> Exercise requirements
Line by line, please look for the word "section" in the following records, then copy each line you find it in.

> Data listing
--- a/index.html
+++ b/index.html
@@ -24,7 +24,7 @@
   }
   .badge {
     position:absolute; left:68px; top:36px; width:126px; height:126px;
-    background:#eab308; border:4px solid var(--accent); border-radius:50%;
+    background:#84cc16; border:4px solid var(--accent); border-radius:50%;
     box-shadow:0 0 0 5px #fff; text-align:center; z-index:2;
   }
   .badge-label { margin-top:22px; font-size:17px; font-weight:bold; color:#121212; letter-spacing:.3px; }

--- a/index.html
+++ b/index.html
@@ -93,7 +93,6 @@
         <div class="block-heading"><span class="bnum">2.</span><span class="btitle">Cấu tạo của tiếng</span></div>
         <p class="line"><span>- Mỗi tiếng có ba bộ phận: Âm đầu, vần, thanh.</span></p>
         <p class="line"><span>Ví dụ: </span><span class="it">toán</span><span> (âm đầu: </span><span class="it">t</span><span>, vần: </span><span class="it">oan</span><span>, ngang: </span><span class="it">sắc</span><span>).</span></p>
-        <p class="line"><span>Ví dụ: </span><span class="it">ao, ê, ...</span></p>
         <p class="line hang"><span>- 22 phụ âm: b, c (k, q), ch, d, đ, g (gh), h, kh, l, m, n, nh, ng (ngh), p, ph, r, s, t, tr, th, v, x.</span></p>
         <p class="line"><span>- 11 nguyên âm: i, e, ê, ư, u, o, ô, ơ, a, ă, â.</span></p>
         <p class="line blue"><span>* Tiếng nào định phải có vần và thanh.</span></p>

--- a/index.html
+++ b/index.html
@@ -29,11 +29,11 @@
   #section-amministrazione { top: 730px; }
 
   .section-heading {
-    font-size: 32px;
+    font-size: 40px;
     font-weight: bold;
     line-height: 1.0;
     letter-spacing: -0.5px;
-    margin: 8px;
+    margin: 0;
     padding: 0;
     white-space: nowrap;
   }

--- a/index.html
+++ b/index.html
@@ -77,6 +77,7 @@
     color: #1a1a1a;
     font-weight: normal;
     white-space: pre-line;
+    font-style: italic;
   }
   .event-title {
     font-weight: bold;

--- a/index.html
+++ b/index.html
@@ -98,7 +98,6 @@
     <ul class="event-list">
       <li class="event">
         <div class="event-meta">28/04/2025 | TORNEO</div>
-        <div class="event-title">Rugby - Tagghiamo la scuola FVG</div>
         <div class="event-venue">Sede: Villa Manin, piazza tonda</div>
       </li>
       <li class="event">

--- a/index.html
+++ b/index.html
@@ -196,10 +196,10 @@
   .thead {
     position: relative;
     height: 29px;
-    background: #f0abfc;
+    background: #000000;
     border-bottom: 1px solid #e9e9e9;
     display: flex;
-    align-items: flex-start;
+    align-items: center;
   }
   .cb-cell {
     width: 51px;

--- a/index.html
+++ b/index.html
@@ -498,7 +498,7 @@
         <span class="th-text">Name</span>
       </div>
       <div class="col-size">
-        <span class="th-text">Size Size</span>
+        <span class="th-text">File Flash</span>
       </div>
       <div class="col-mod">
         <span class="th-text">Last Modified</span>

> Written solution
   #section-amministrazione { top: 730px; }
   .section-heading {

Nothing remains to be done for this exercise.